_What to work on_
If a line of the data below contains the string "Serif", count it, then state the total alone.

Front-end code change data

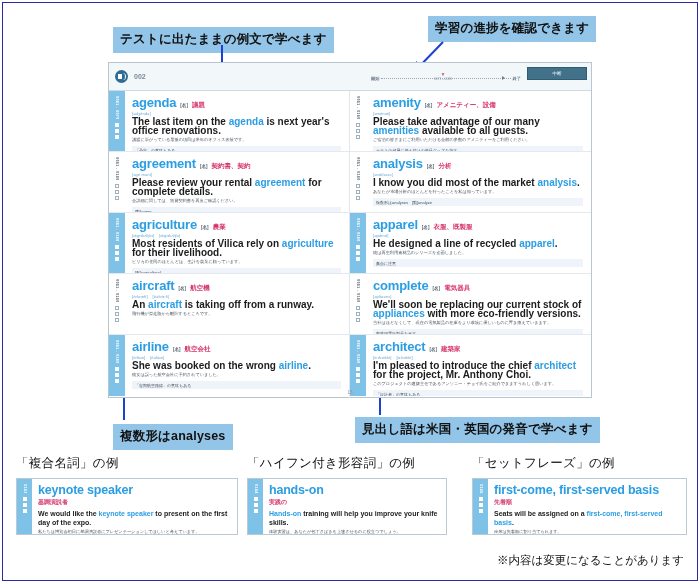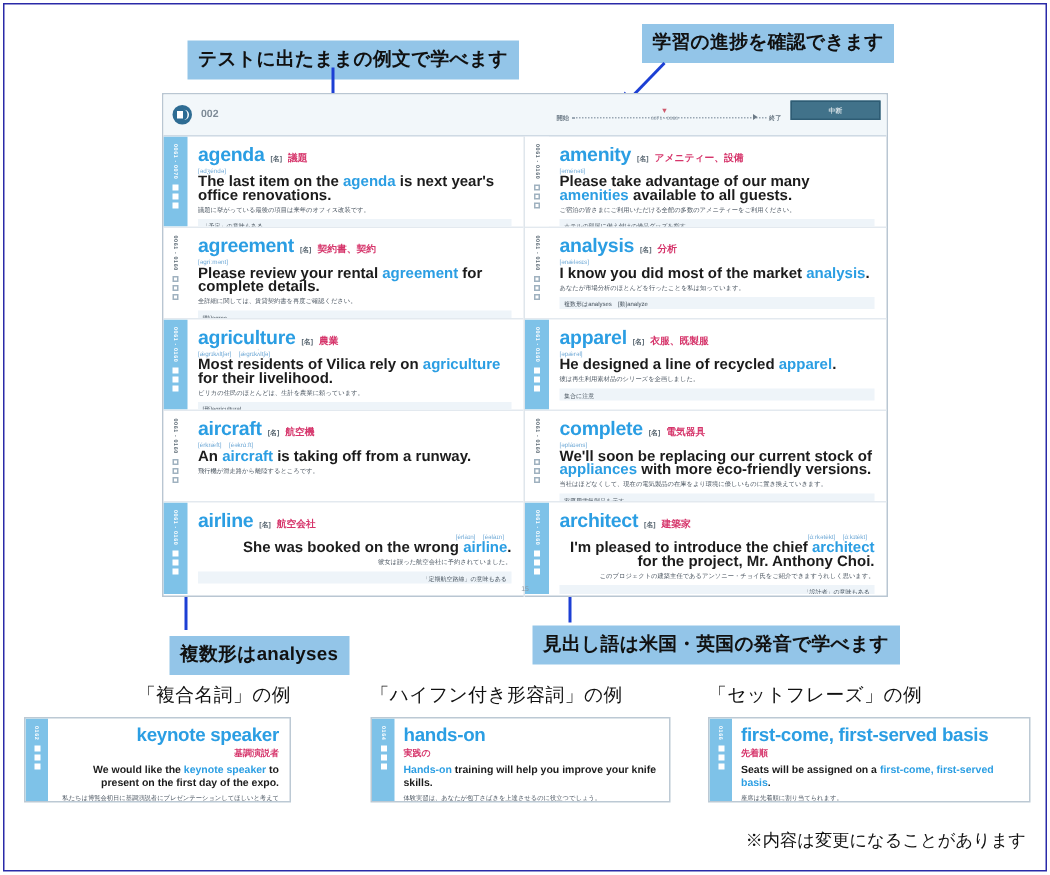--- a/index.html
+++ b/index.html
@@ -90,21 +90,21 @@
   }
   .col-left { border-right:1px solid #dfe6ec; }
 
   .entry {
     position:relative;
     display:flex;
     border-bottom:1px solid #e3e9ef;
     height:61px;
     overflow:hidden;
   }
-  .entry:last-child { border-bottom:none;text-align:right; }
+  .entry:last-child { border-bottom:none; }
 
   
   .marker {
     width:16px; flex:none;
     display:flex; flex-direction:column; align-items:center;
     padding-top:5px;
     position:relative;
   }
   .marker.on { background:#7ec2e8; }
   .marker.off { background:#ffffff; }
@@ -176,21 +176,21 @@
     border:1.6px dotted #1c3fd4;
     border-radius:50%;
     pointer-events:none;
   }
 </style>
 </head>
 <body>
 
 <div class="page-border"></div>
 
-<div class="callout" style="left:125px; top:27px;font-family:Liberation Serif, serif;">テストに出たままの例文で学べます</div>
+<div class="callout" style="left:113px; top:27px;font-family:Liberation Serif, serif;">テストに出たままの例文で学べます</div>
 <div class="callout" style="left:428px; top:16px;">学習の進捗を確認できます</div>
 <div class="callout" style="left:113px; top:424px;">複数形はanalyses</div>
 <div class="callout" style="left:355px; top:417px;">見出し語は米国・英国の発音で学べます</div>
 
 <svg class="arrow-svg" style="left:0;top:0;width:700px;height:583px;">
   <defs>
     <marker id="ah" markerWidth="7" markerHeight="7" refX="5.5" refY="3" orient="auto">
       <path d="M0,0 L6,3 L0,6 z" fill="#1c3fd4"></path>
     </marker>
   </defs>
@@ -439,21 +439,21 @@
       <div class="note">「設計者」の意味もある</div>
     </div>
         </div>
       </div>
   </div>
 
   <div class="page-num">15</div>
 </div>
 
 <div class="ex-section">
-  <div class="ex-col" id="ex0" style="left:16px; width:178px;text-align:right;">
+  <div class="ex-col" id="ex0" style="left:16px; width:222px;">
     <div class="ex-title">「複合名詞」の例</div>
     <div class="ex-card">
       <div class="ex-marker">
         <div class="mk-range">0162</div>
         <div class="boxes">
           <span class="bx" style="background:#fff"></span>
           <span class="bx" style="background:#fff"></span>
           <span class="bx" style="background:#fff"></span>
         </div>
       </div>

_Output below_
2